Deshalb, da sind er und seine Frau sich sicher, betreiben sie jetzt auch etwas, was sie selbst als „Pionierarbeit“ bezeichnen. Zwar sind sie freilich nicht die Ersten, die Trüffel in Deutschland anbauen. Aber sie wollen den Bereich professionell aufziehen und einen Beitrag leisten. In einem Bereich, in dem es „keine deutschsprachige Fachliteratur gibt“, bemerkt Bettina Punin-Koberstein. Auf der Engener Plantage kommen deshalb Bodensonden zum Einsatz.

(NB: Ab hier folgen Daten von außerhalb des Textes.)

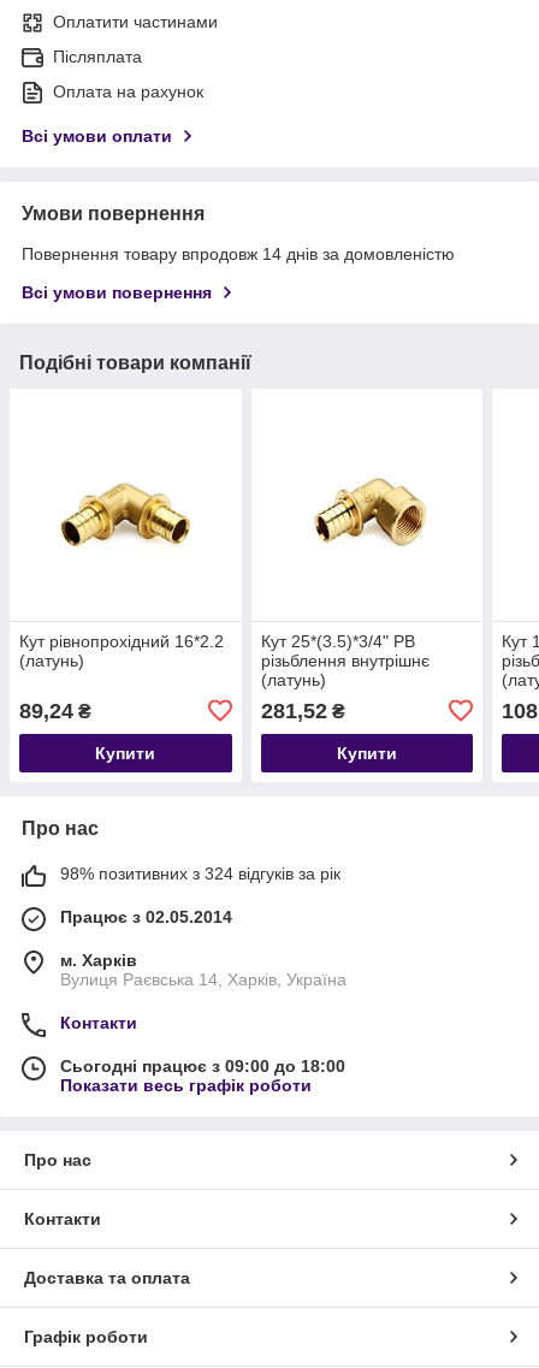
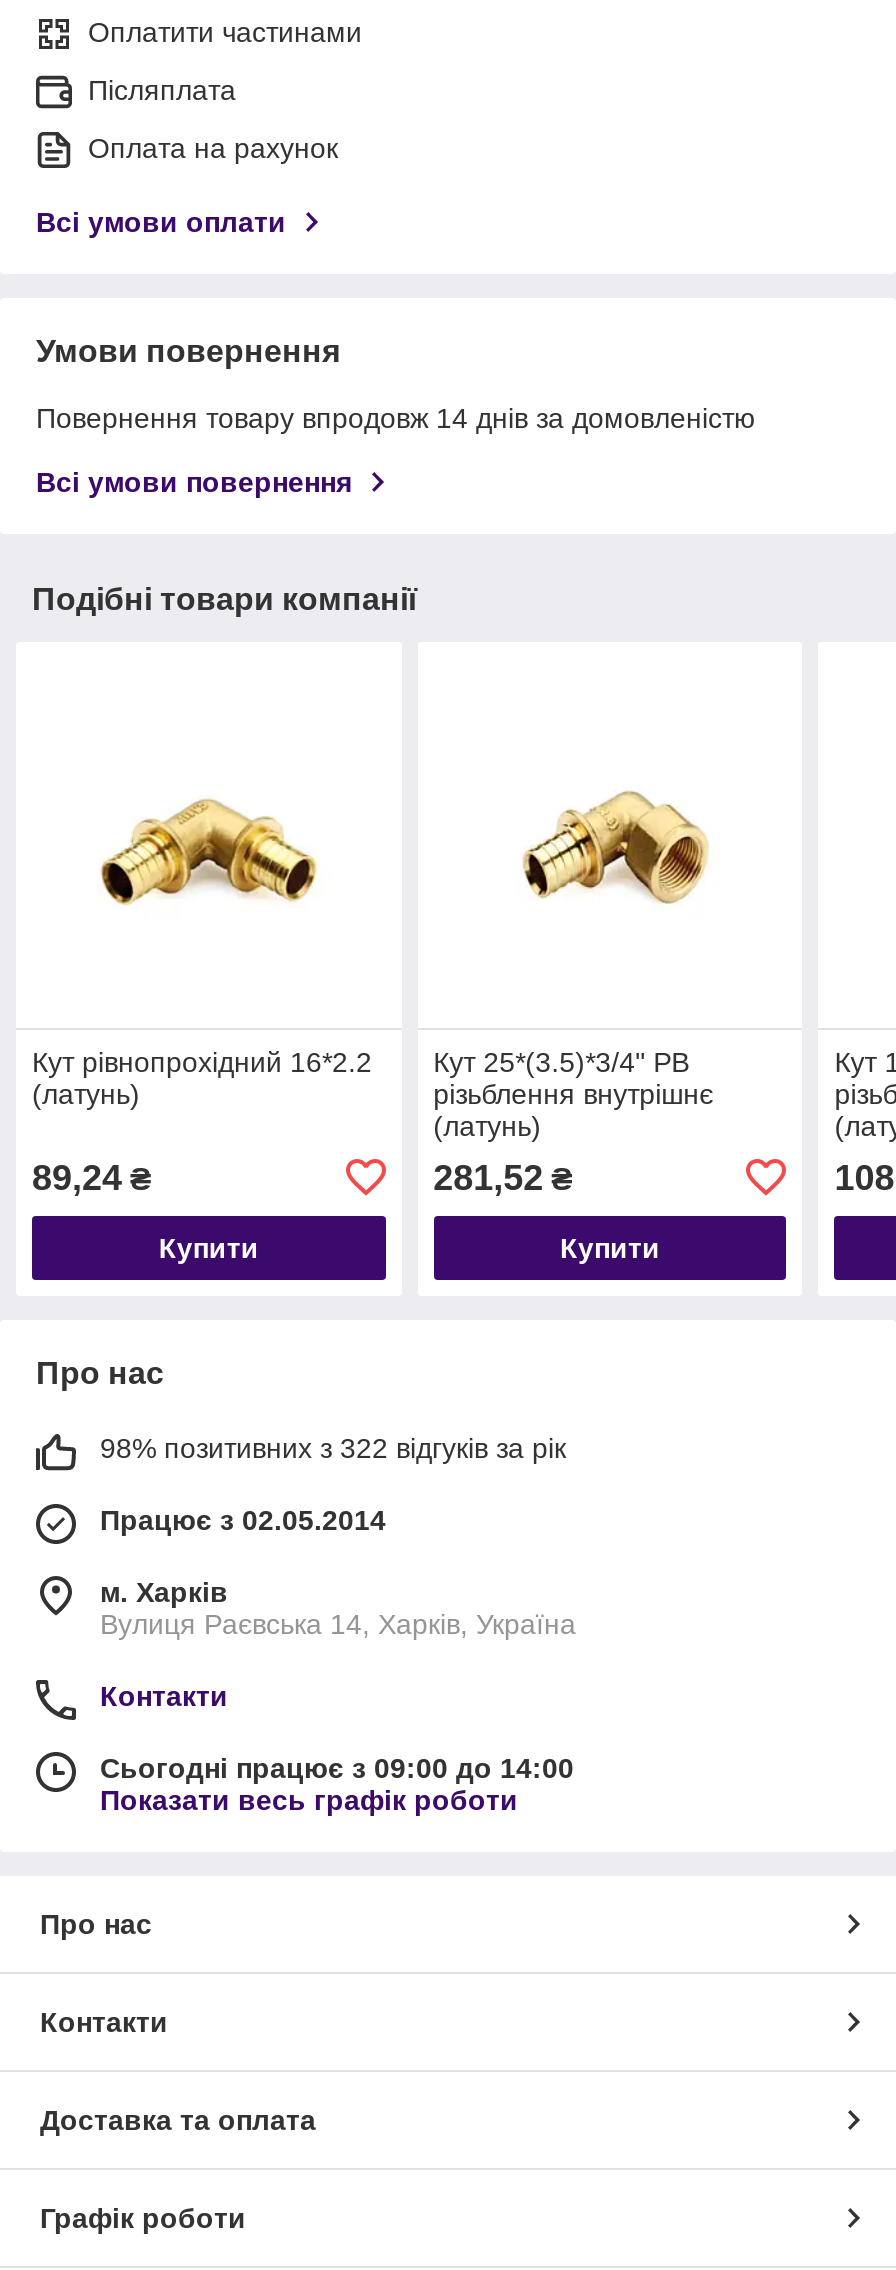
[60,864,340,883] 98% позитивних з 324 відгуків за рік -> [100,1432,566,1464] 98% позитивних з 322 відгуків за рік
[60,1056,345,1075] Сьогодні працює з 09:00 до 18:00 -> [100,1752,574,1784] Сьогодні працює з 09:00 до 14:00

Trüffelanbau braucht Geduld

Mit den gesammelten Daten wollen sie mehr über die perfekten Bewässerungsbedingungen für den Burgundertrüffel herausfinden. Dafür arbeiten sie mit einem Trüffel-Experten aus Frankreich, Pierre Sourzat, zusammen. Irgendwo zwischen dieser Pionierarbeit, dem noch nicht kostendeckenden Nebenerwerb und der Arbeit, die über ein bloßes Hobby hinausgeht, siedelt sich das Ehepaar momentan an. Der Trüffelanbau, da sind sich beide einig, braucht eben Geduld.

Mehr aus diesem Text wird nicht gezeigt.